Les chercheurs ont également mesuré les niveaux d’empathie globale de ces policiers en utilisant un questionnaire qui comprenait des déclarations telles que « je peux dire quand d’autres sont tristes, même s’ils ne disent rien« .
Les chercheurs ont trouvé un lien significatif entre l’empathie et l’épuisement professionnel: les officiers ayant une empathie plus grande vivaient un niveau inférieur d’épuisement professionnel.
« Les résultats semblent soutenir l’idée que s’engager avec empathie avec les victimes pourrait servir de facteur de protection contre le burnout« , écrivent les auteurs. Une explication possible serait que l’empathie peut rendre leur travail plus empli de sens (une idée qui a déjà été proposée dans d’autres études sur des médecins).
Ainsi, les chercheurs n’ont pas constaté que les policiers les plus empathiques avaient une plus grande fatigue compassionnelle ou un traumatisme secondaire. Ces résultats sont à l’opposé d’arguments récents contre l’empathie; en effet, des études antérieures avaient montré que les personnes hautement empathiques risquaient d’avoir plus de fatigue compassionnelle et que celle-ci pourrait même réduire l’empathie envers les autres.
Contrairement aux attentes, les niveaux de fatigue compassionnelle et d’épuisement signalés par les agents n’étaient pas élevés. La plupart avaient des niveaux moyens d’épuisement professionnel et un impressionnant 84% avaient un faible score de fatigue compassionnelle. Et près des trois quarts des policiers ont montré des niveaux faibles ou modérés de stress traumatique secondaire.
C’est peut-être une bonne nouvelle. Mais il faut souligner une limite de cet échantillon de policiers : le participant moyen de cette étude n’avait pas travaillé avec des victimes pendant très longtemps, soit moins de deux ans.
En outre, lorsque les chercheurs ont tenu compte du temps passé à travailler dans cette unité spécialisée, ils ont constaté que les anciens avaient plus de fatigue compassionnelle, d’épuisement professionnel et de stress traumatique secondaire que les nouvelles recrues. Ils n’avaient pas constaté le même schéma en comparant les symptômes aux années d’expérience dans la police générale. Cette constatation suggère que « quelque chose spécifiquement lié au travail avec les victimes de viol augmente la fatigue compassionnelle, le stress traumatique secondaire et l’épuisement au fil du temps« , concluent les chercheurs.

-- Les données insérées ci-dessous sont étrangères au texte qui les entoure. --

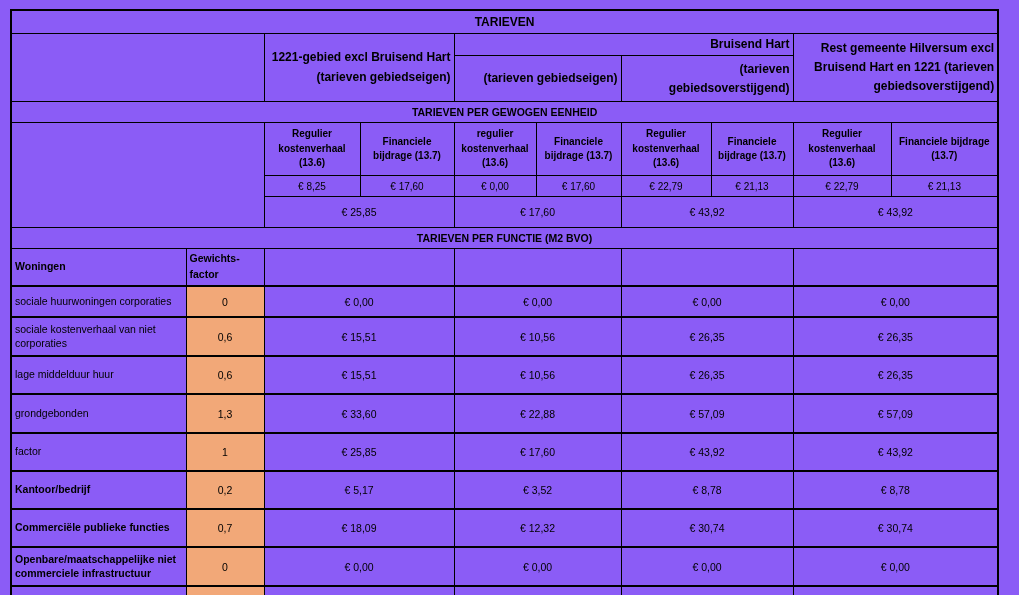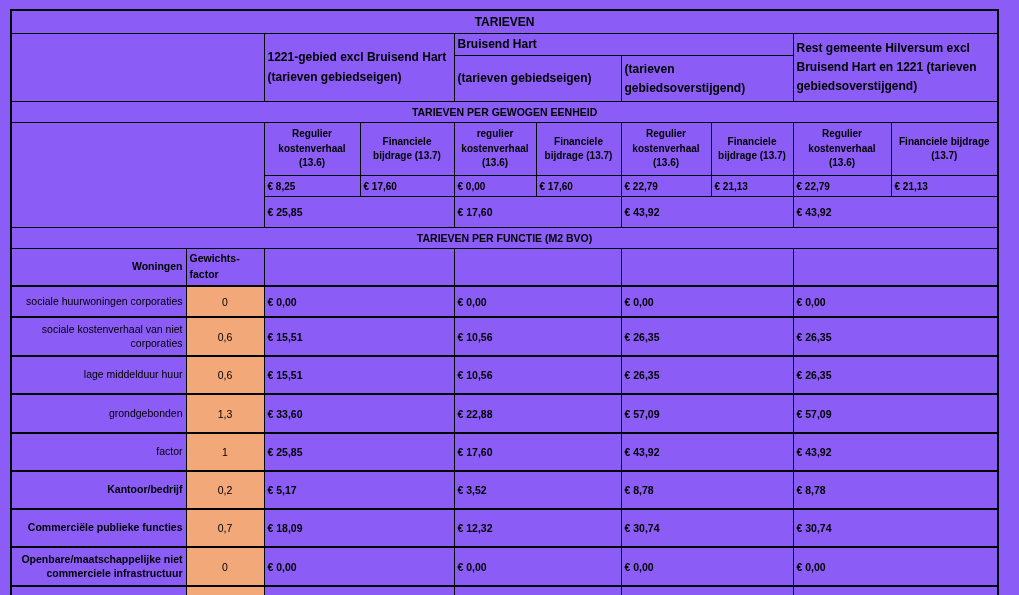"Bruisend Hart" td.ghdr { text-align: left -> right }
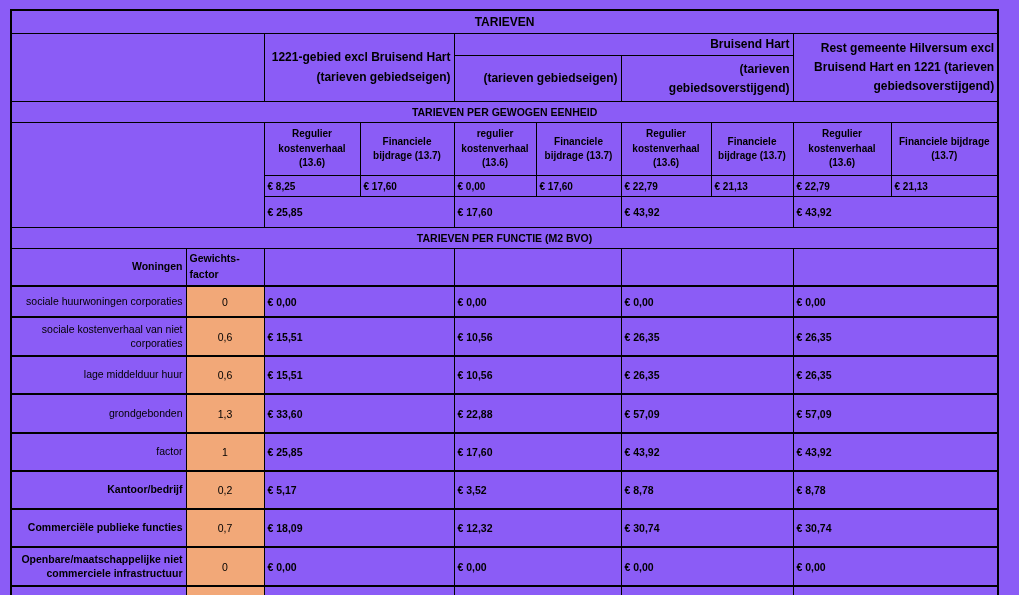"€ 8,25" td.money { font-weight: bold -> normal; text-align: left -> center }
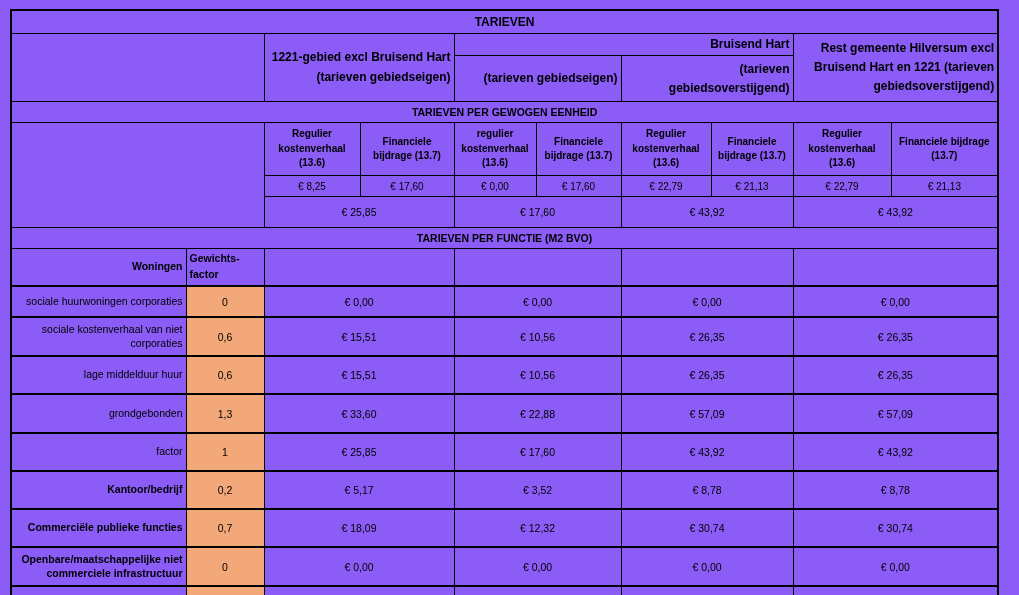"Woningen" td.lbl { text-align: right -> left }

Si l’empathie réduit réellement l’épuisement, elle pourrait être très utile pour ces officiers et pour les victimes.
Notons que les auteurs eux-mêmes estiment que la méthodologie de leur étude n’a pas permis de tester explicitement cette relation causale. Ainsi, il serait possible que l’épuisement entraîne une diminution de l’empathie.
De nouvelles études longitudinales sont nécessaires pour mieux évaluer si l’empathie protège effectivement les agents contre l’épuisement professionnel. De telles études pourraient également déterminer la probabilité que les policiers travaillant pendant des années avec des victimes de viol finiront par souffrir de burnout, de fatigue compassionnelle et/ou de traumatismes secondaires.
Dans le cadre de l’étude, les chercheurs ont encore inclus une courte formation sur la reconnaissance des signes de stress, d’épuisement professionnel et de fatigue compassionnelle, ainsi que diverses stratégies d’entraide (soutien social –peer support– et techniques de relaxation). De nombreux participants ont trouvé cette formation utile, et certains ont même indiqué qu’ils avaient commencé à pratiquer la pleine conscience (mindfulness) par la suite.
Laissons le mot de conclusion à un policier : «Je suis heureux d’apprendre ce qu’est la fatigue compassionnelle et de réaliser que je ne suis pas bizarre».